The TCFD recommendations are a framework structured around four core themes of governance, strategy, risk management and metrics and targets. Key climate-related financial disclosures support these four overarching recommendations. There are recommendations for all organisations, as well as supplemental guidance for specific sectors.
Core themes
Governance — The organisation’s governance around climate-related risks and opportunities
Strategy — The actual and potential impacts of climate-related risks and opportunities on the organisation’s businesses, strategy, and financial planning
Risk management — The processes the organisation uses to identify, assess and manage climate-related risks
Metrics and targets — The metrics and targets used to assess and manage relevant climate-related risks and opportunities.
The key to the recommended strategy disclosures, noted above, is to ‘describe the potential impact of different scenarios, including a 2°C scenario, on the organisation's businesses, strategy and financial planning’. Scenario analysis, a well-established method of assessing or analysing the likelihood of a range of possible future states, is discussed extensively in the TCFD Recommendations.
Metrics and targets
Appendix 2 to the Implementation Guidance highlights seven specific metric categories included in the Guidance on Metrics, Targets, and Transition Plans.
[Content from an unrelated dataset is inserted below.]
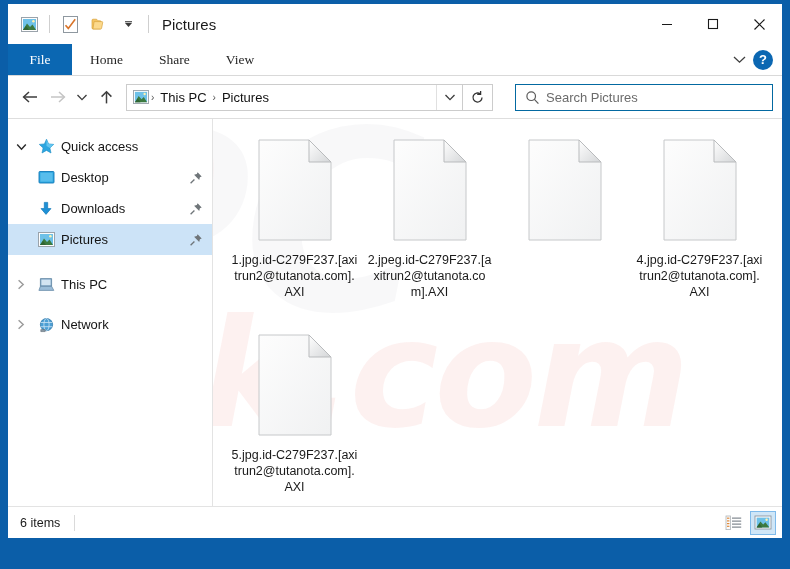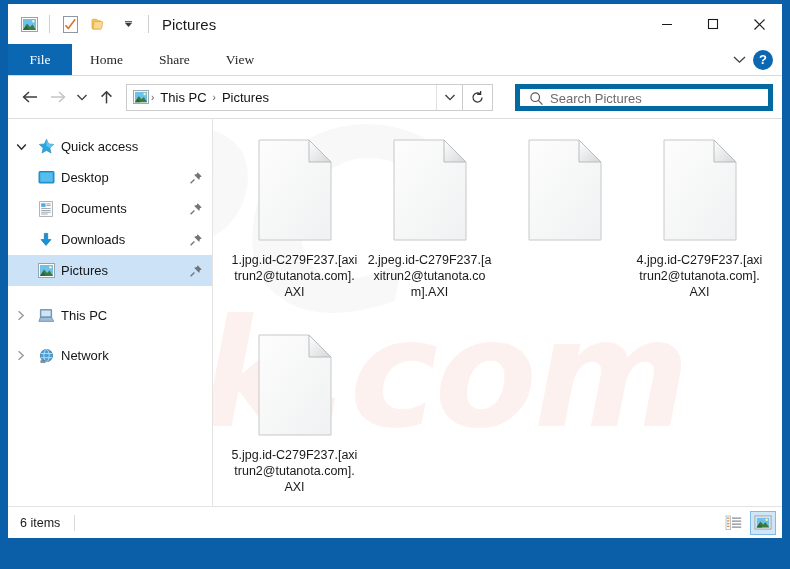"Search Pictures" #search-box { align-items: flex-end -> center; border: 5px solid #0369a1 -> 1px solid #0369a1 }
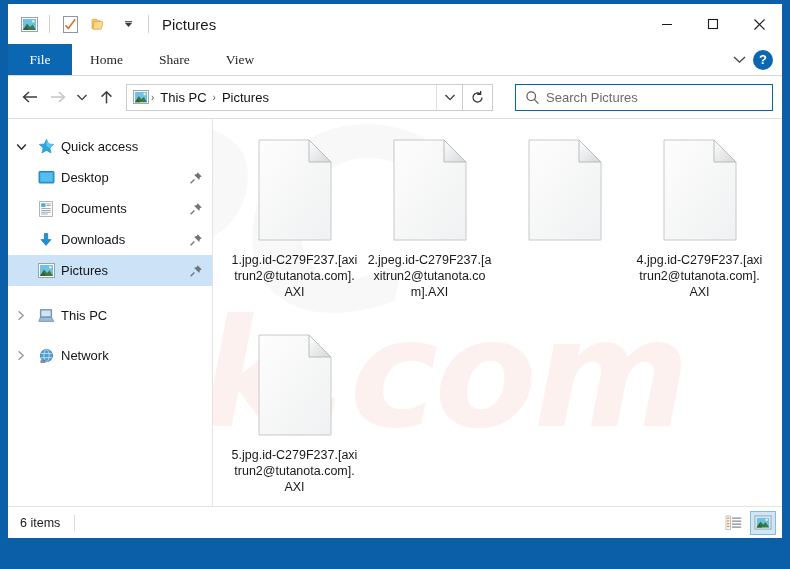"Documents" div.tree-row { html: <div> <span> <svg> <rect></rect> <rect></rect> <rect></rect> <rect></rect> <rect></rect> <rect></rect> <rect></rect> <rect></rect> </svg> </span> <span>Documents</span> <span> <svg> <path></path> <path></path> </svg> </span> </div> -> none }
These are not new recommendations, but highlighted because ‘these are important proxies for measuring climate-related risks and opportunities, form the basis for estimating climate-related impact, and are important inputs into investment, lending, and insurance underwriting’.3
The respective seven metric categories, in brief, are summarised as follows:
Scope 1: Direct GHG emissions — These emanate from sources that the business owns or controls; principally the result of the generation of electricity, heat or steam — furnaces, boilers, turbines, etc.; processing of chemicals or materials, e.g. cement, aluminum, waste; transportation of materials, products, employees or waste in company-owned vehicles.
Scope 2: Electricity indirect GHG emissions — This category encompasses emissions from purchased electricity used in a company’s equipment or operations; tracking purchased electricity creates the opportunity to evaluate risks and opportunities of alternative sources of electricity.
Scope 3: Other indirect GHG emissions — These are all indirect emissions (not included in scope 2) that are a consequence of the activities of the business, but that occur from sources not owned or controlled by the business for example, materials suppliers, third-party logistics providers, waste management suppliers, travel suppliers, lessees and lessors, franchisees, retailers, employees and customers.
Climate-related risks and opportunities
Climate-related risks are categorized by the TCFD as transition risks — related to the transition to a lower-carbon economy and physical risks concerning the physical impacts of climate change.
The transition risks Include policy and litigation risks, technology innovations that may affect competitiveness; also market and reputation risks, as customer and community expectations continue to evolve.
The physical risks Include acute risks — those that are event-driven, such as extreme weather events, including hurricanes, cyclones, flooding or fires; and chronic risks — those that refer to longer-term shifts in climate patterns, such as higher temperatures, that may contribute to extended heat waves or sea-level rise.
Climate-related opportunities — May stem from a variety of sources, including creating efficiencies and innovations, the development of new technologies and products, the formation of new markets, and the financing infrastructure that will meet the needs of a new economy.
Other key metrics
Capital deployment — The amount of capital expenditure, financing, or investment deployed toward climate-related risks and opportunities indicates the extent to which long-term value creation might be affected.
Internal carbon prices — Organisations may use internal carbon prices to assess financial implications of strategic considerations, investment decisions, performance measurement or risk management.
Remuneration — Remuneration policies linked to climate considerations provide insight into governance, oversight and accountability.
Financial and non-financial sectors
The supplemental guidance the task force created for the finance sector is focused on banks, insurance companies, asset owners and asset managers, including pension plans and foundations.
The specific financial sector guidance was generated based on the belief, on the part of the task force, that ‘disclosures by the financial sector could foster an early assessment of climate-related risks and opportunities, improve pricing of climate-related risks, and lead to more informed capital allocation decisions’.
The supplemental guidance the task force created for non-financial sectors was based on the 12 industries that account for the largest GHG emissions, energy usage and water usage, broken down into four sectors based on similarities of climate-related risks as highlighted in the table.
Supplemental guidance for the financial sectors is organised along the lines of four major industry sectors according to the primary activities performed: banks (lending), insurance companies (underwriting), asset managers (asset management), and asset owners, which include pension plans, endowments and foundations (investing).
In addition to the updates to the implementation guidance for all sectors, key updates to the guidance for financial sectors include disclosure of the extent to which their respective business activities are aligned with a well below 2˚ C scenario, added disclosure of GHG emissions from those activities or, for insurance companies, the weighted average carbon intensity, where data and methodologies allow.